▶ _Exercise prompt_
Transcribe the records below in full; pictures stay out of the copy.

▶ _Recorded data_
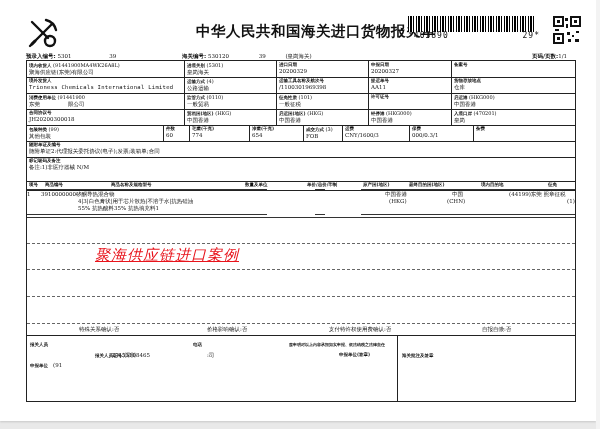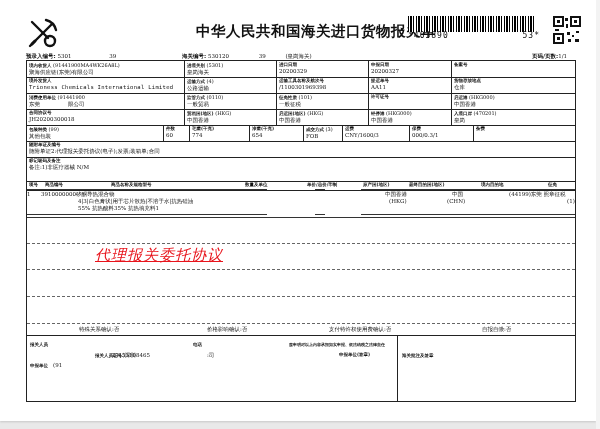--- a/index.html
+++ b/index.html
@@ -72,7 +72,7 @@
   <div class="barcode"></div>
   <div class="barcode-text">
     <span>*403890</span>
-    <span>53*</span>
+    <span>29*</span>
   </div>
 
   <svg class="qr" viewBox="0 0 28 28">

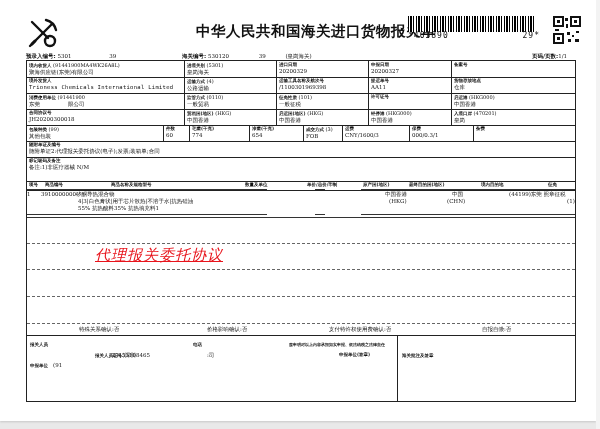--- a/index.html
+++ b/index.html
@@ -313,7 +313,7 @@
     </div>
   </div>
 
-  <div class="watermark">代理报关委托协议</div>
+  <div class="watermark">聚海供应链进口案例</div>
 </div>
 
 <div class="scroll-right"></div>

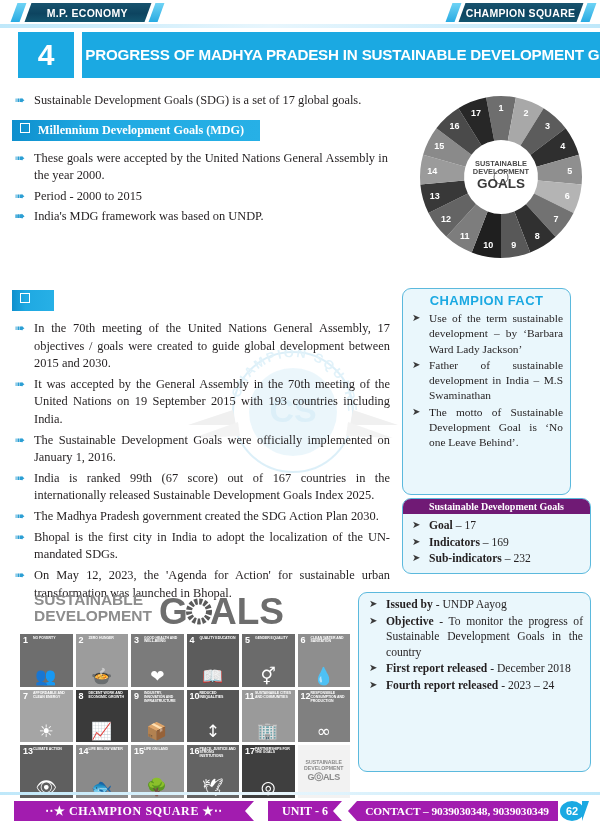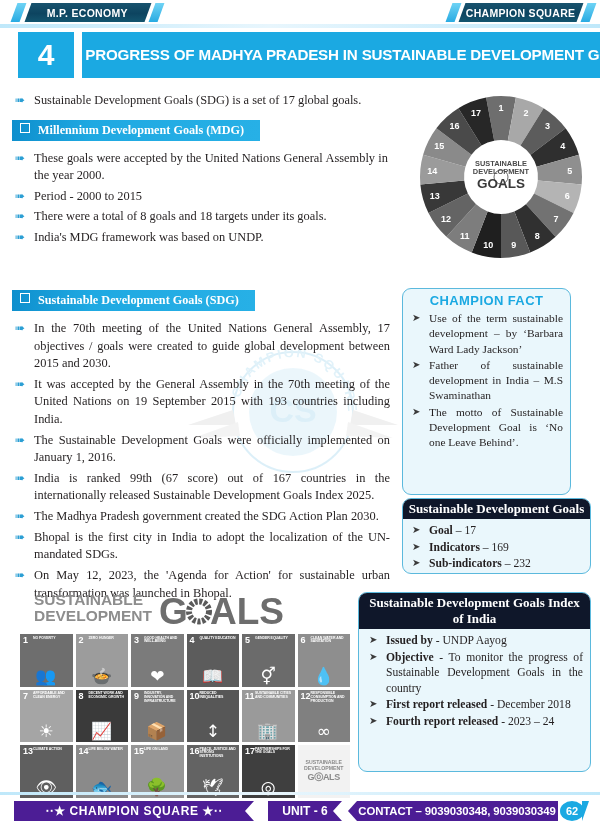--- a/index.html
+++ b/index.html
@@ -279,7 +279,7 @@
   <ul class="bullets" id="mdg-list">
       <li><span class="bl">➠</span><span>These goals were accepted by the United Nations General Assembly in the year 2000.</span></li>
       <li><span class="bl">➠</span><span>Period - 2000 to 2015</span></li>
-      <li><span class="bl">➠</span><span>There were a total of 8 goals and 18 targets under its goals.</span></li>
+      <li><span class="bl">➠</span></li>
       <li><span class="bl">➠</span><span>India's MDG framework was based on UNDP.</span></li>
     </ul>
 </div>

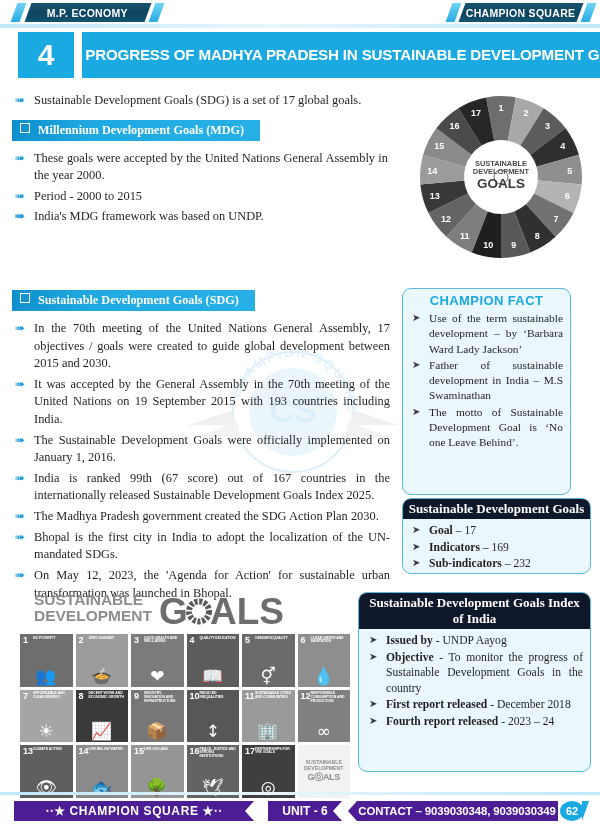--- a/index.html
+++ b/index.html
@@ -287,7 +287,7 @@
 <div class="leftcol2">
   <div style="margin:0 0 9px 2px;">
     <span class="sechead">
-      <span class="sq"></span><span>Sustainable Development Goals (SDG)</span>
+      <span class="sq"></span>
     </span>
   </div>
   <ul class="bullets" id="sdg-list">

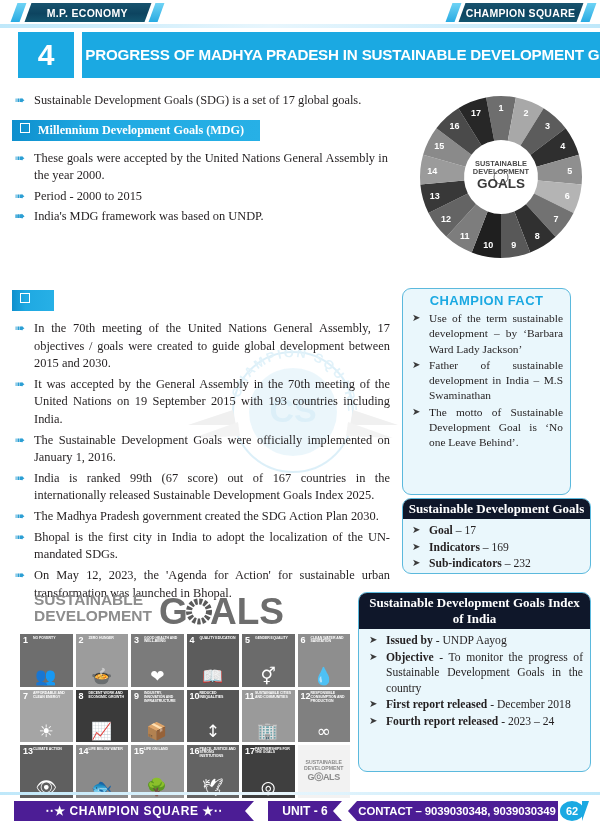--- a/index.html
+++ b/index.html
@@ -105,7 +105,7 @@
     letter-spacing:.4px;margin:4px 0 3px 0;
   }
   .boxbar{
-    background:#0f172a;color:#ffffff;font-weight:bold;font-size:13px;
+    background:#701a75;color:#ffffff;font-weight:bold;font-size:10px;
     text-align:center;padding:2px 4px;
   }
 

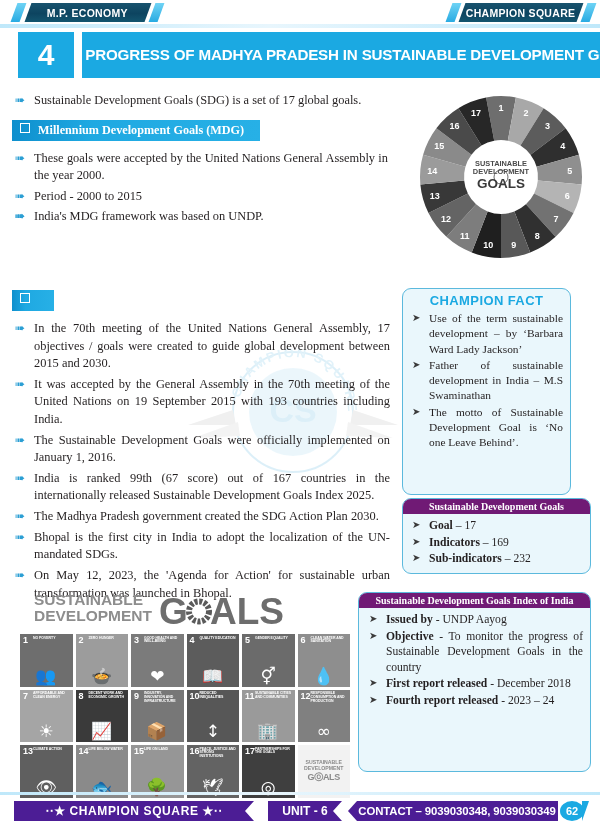--- a/index.html
+++ b/index.html
@@ -322,7 +322,6 @@
 </div>
 
 <div class="rbox" id="box-index">
-  <div class="boxbar">Sustainable Development Goals Index of India</div>
   <div class="inner">
       <ul id="index-list">
         <li><span class="ar">➤</span><span class="bold">Issued by</span><span> - UNDP Aayog</span></li>

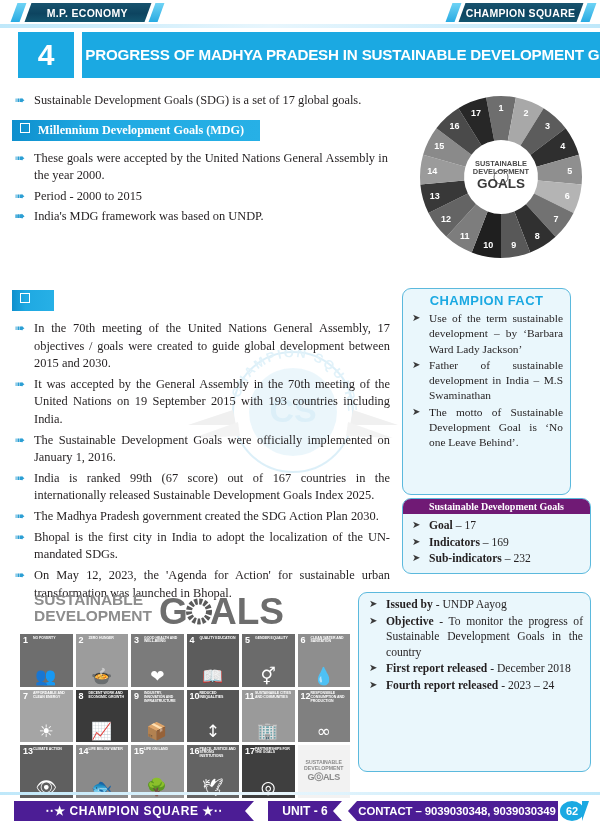--- a/index.html
+++ b/index.html
@@ -156,8 +156,8 @@
     background:linear-gradient(90deg,#bfe8fa,#e8f6fd 45%,#bfe8fa);}
   .fbox{
     position:absolute;top:801px;height:20px;
-    background:#4c1d95;color:#ffffff;
-    font-family:Liberation Sans, sans-serif;font-weight:bold;
+    background:#a21caf;color:#ffffff;
+    font-family:Liberation Serif, serif;font-weight:bold;
     display:flex;align-items:center;justify-content:center;
   }
   #foot-champion{left:14px;width:240px;font-size:12px;letter-spacing:.6px;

▶ _Answer section_
--- a/index.html
+++ b/index.html
@@ -72,7 +72,7 @@
   <div class="barcode"></div>
   <div class="barcode-text">
     <span>*403890</span>
-    <span>53*</span>
+    <span>29*</span>
   </div>
 
   <svg class="qr" viewBox="0 0 28 28">

--- a/index.html
+++ b/index.html
@@ -313,7 +313,7 @@
     </div>
   </div>
 
-  <div class="watermark">代理报关委托协议</div>
+  <div class="watermark">聚海供应链进口案例</div>
 </div>
 
 <div class="scroll-right"></div>

--- a/index.html
+++ b/index.html
@@ -279,7 +279,7 @@
   <ul class="bullets" id="mdg-list">
       <li><span class="bl">➠</span><span>These goals were accepted by the United Nations General Assembly in the year 2000.</span></li>
       <li><span class="bl">➠</span><span>Period - 2000 to 2015</span></li>
-      <li><span class="bl">➠</span><span>There were a total of 8 goals and 18 targets under its goals.</span></li>
+      <li><span class="bl">➠</span></li>
       <li><span class="bl">➠</span><span>India's MDG framework was based on UNDP.</span></li>
     </ul>
 </div>

--- a/index.html
+++ b/index.html
@@ -287,7 +287,7 @@
 <div class="leftcol2">
   <div style="margin:0 0 9px 2px;">
     <span class="sechead">
-      <span class="sq"></span><span>Sustainable Development Goals (SDG)</span>
+      <span class="sq"></span>
     </span>
   </div>
   <ul class="bullets" id="sdg-list">

--- a/index.html
+++ b/index.html
@@ -105,7 +105,7 @@
     letter-spacing:.4px;margin:4px 0 3px 0;
   }
   .boxbar{
-    background:#0f172a;color:#ffffff;font-weight:bold;font-size:13px;
+    background:#701a75;color:#ffffff;font-weight:bold;font-size:10px;
     text-align:center;padding:2px 4px;
   }
 

--- a/index.html
+++ b/index.html
@@ -322,7 +322,6 @@
 </div>
 
 <div class="rbox" id="box-index">
-  <div class="boxbar">Sustainable Development Goals Index of India</div>
   <div class="inner">
       <ul id="index-list">
         <li><span class="ar">➤</span><span class="bold">Issued by</span><span> - UNDP Aayog</span></li>

--- a/index.html
+++ b/index.html
@@ -156,8 +156,8 @@
     background:linear-gradient(90deg,#bfe8fa,#e8f6fd 45%,#bfe8fa);}
   .fbox{
     position:absolute;top:801px;height:20px;
-    background:#4c1d95;color:#ffffff;
-    font-family:Liberation Sans, sans-serif;font-weight:bold;
+    background:#a21caf;color:#ffffff;
+    font-family:Liberation Serif, serif;font-weight:bold;
     display:flex;align-items:center;justify-content:center;
   }
   #foot-champion{left:14px;width:240px;font-size:12px;letter-spacing:.6px;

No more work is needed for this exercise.